TASK DETAILS -
Omit all images, then repeat exactly the lines below from the one containing "-> <div> <span>[Emergency" through the one containing "margin: 6px 54px", both ends included.

RECORDS FOR PROCESSING -
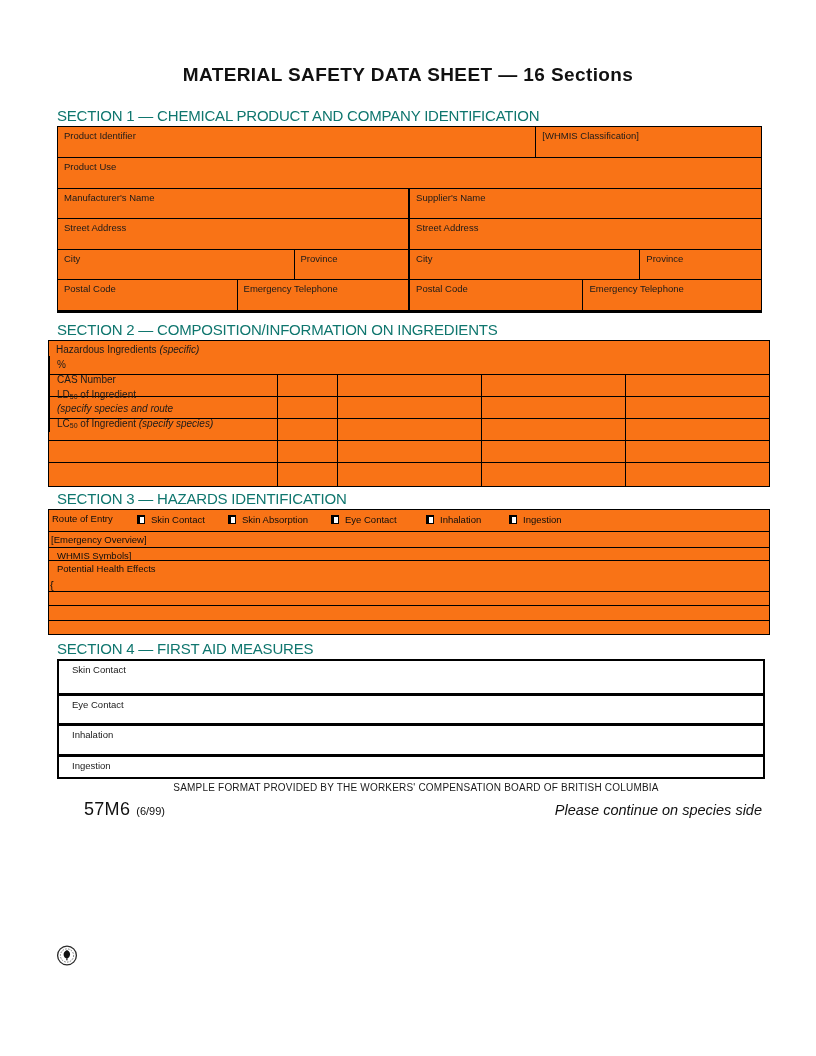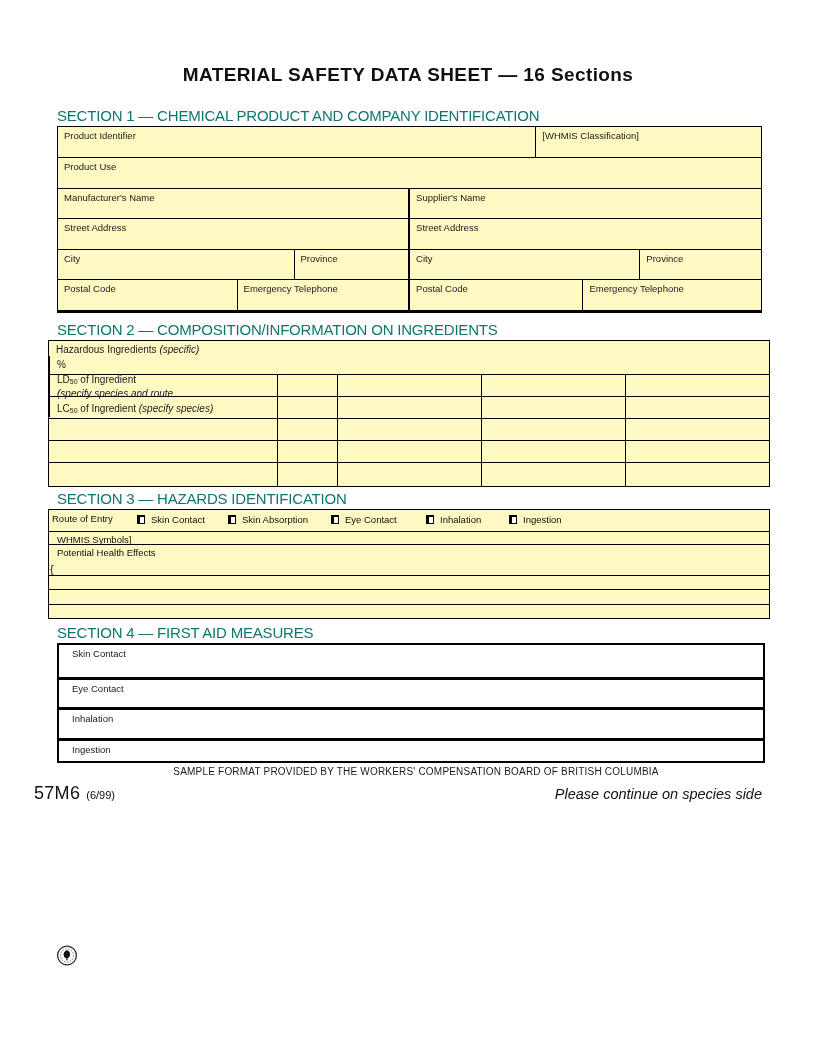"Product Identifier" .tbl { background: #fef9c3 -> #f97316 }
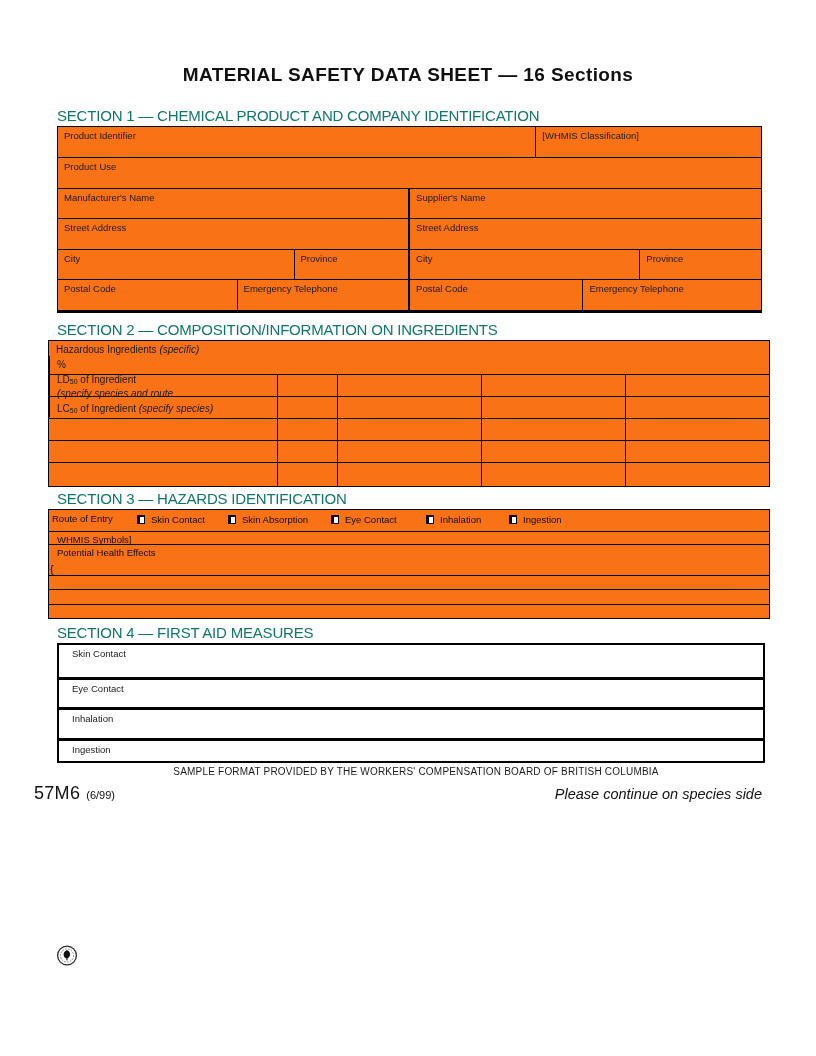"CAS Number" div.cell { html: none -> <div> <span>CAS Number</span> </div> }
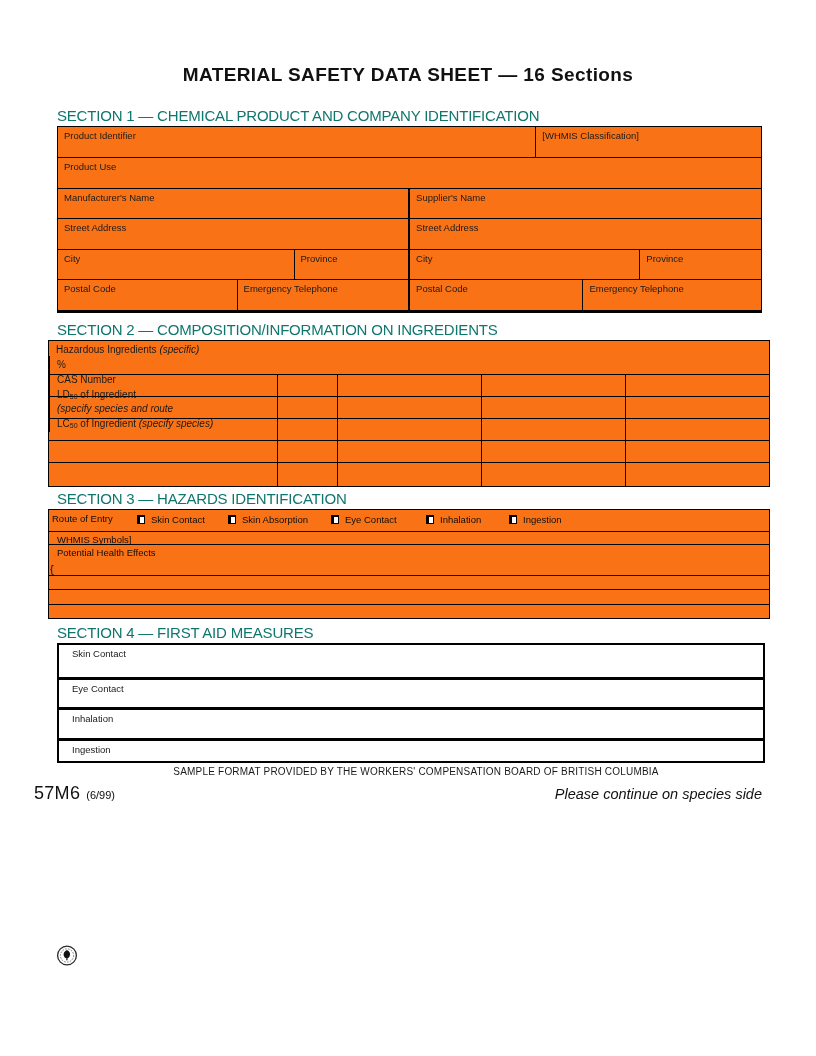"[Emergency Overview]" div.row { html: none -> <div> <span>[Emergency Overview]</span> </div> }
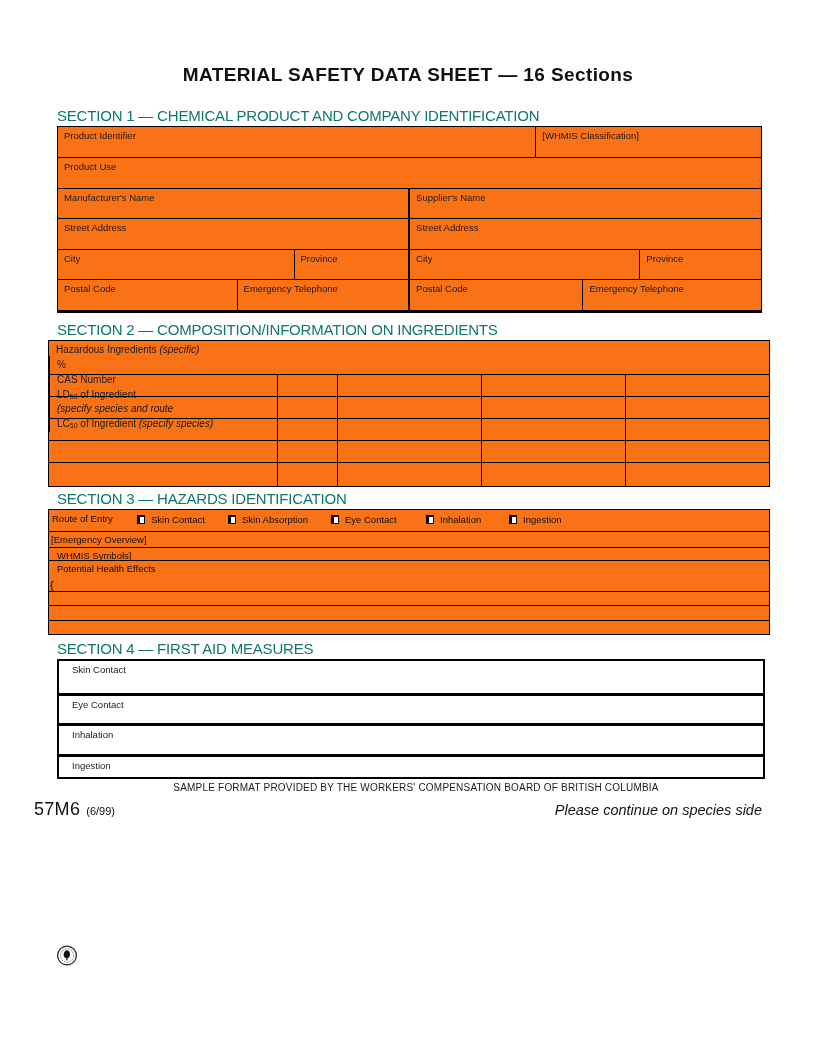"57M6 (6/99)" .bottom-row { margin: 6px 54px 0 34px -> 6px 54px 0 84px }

--

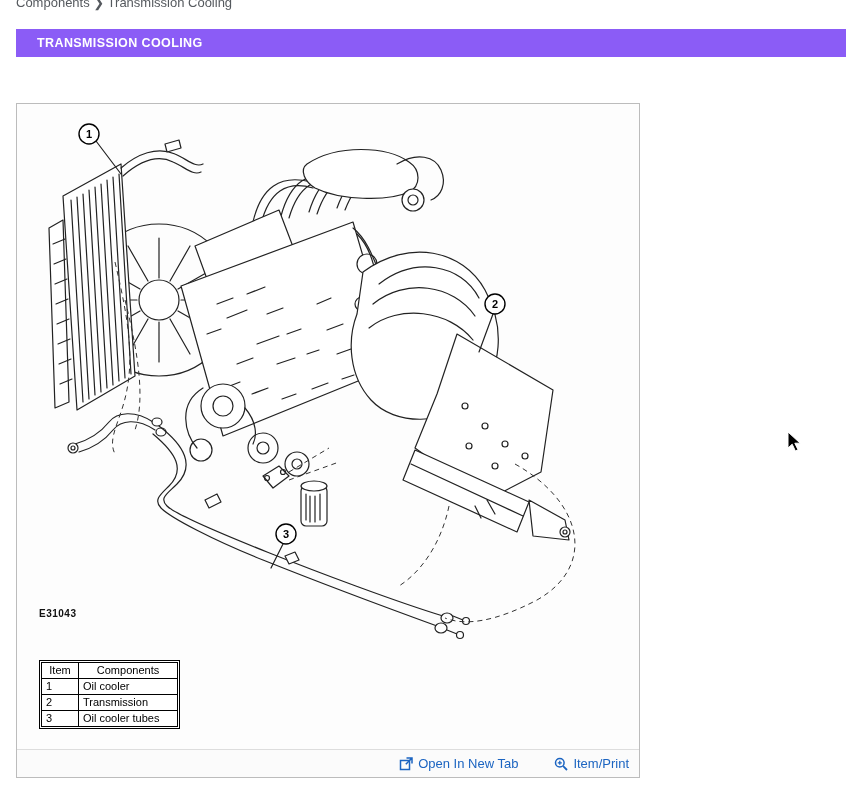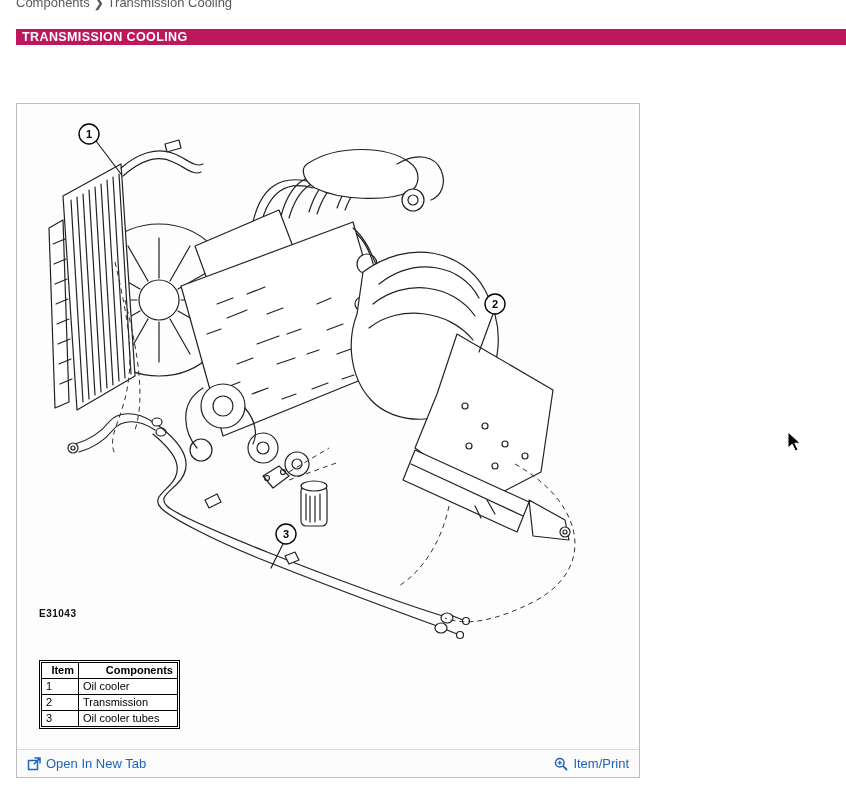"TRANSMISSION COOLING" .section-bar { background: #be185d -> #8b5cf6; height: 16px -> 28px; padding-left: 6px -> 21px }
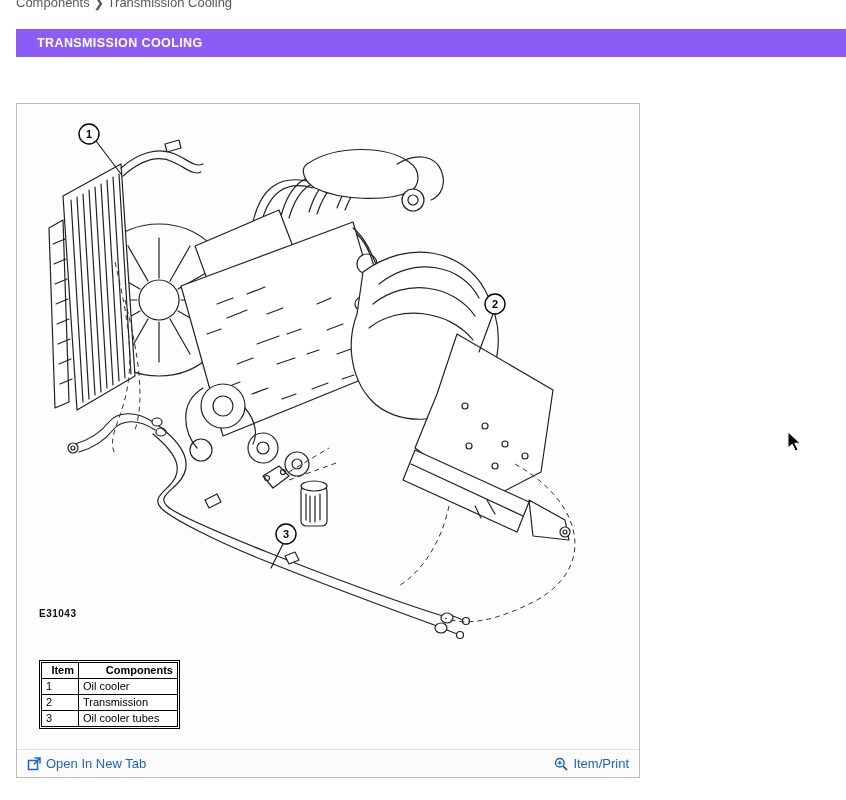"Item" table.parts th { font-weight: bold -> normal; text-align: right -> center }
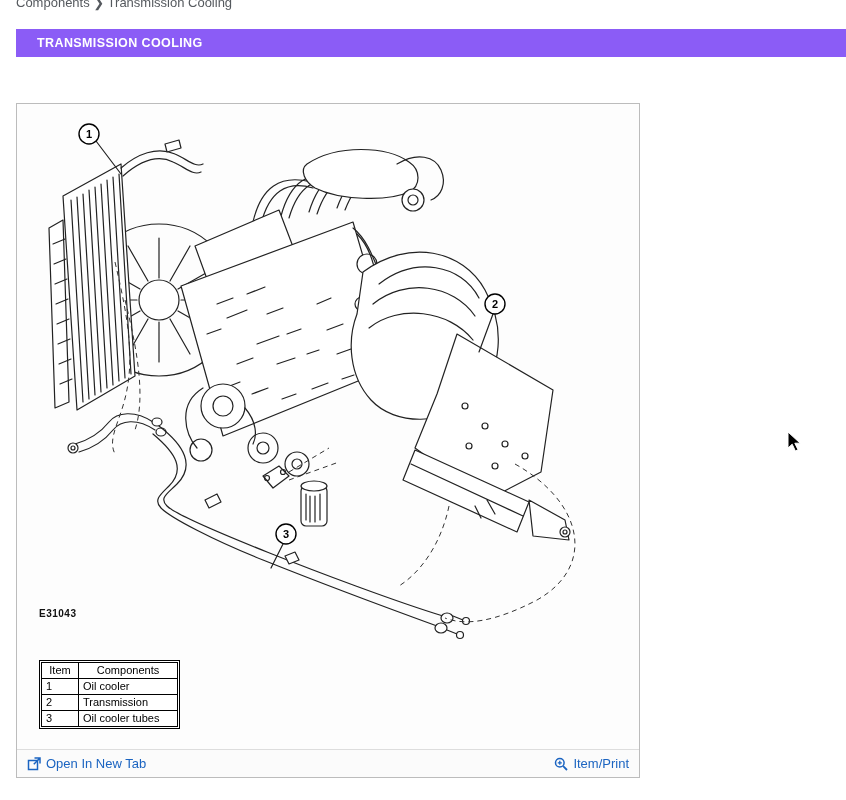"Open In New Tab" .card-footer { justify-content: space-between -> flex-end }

RESPONSE -
"[Emergency Overview]" div.row { html: none -> <div> <span>[Emergency Overview]</span> </div> }
"57M6 (6/99)" .bottom-row { margin: 6px 54px 0 34px -> 6px 54px 0 84px }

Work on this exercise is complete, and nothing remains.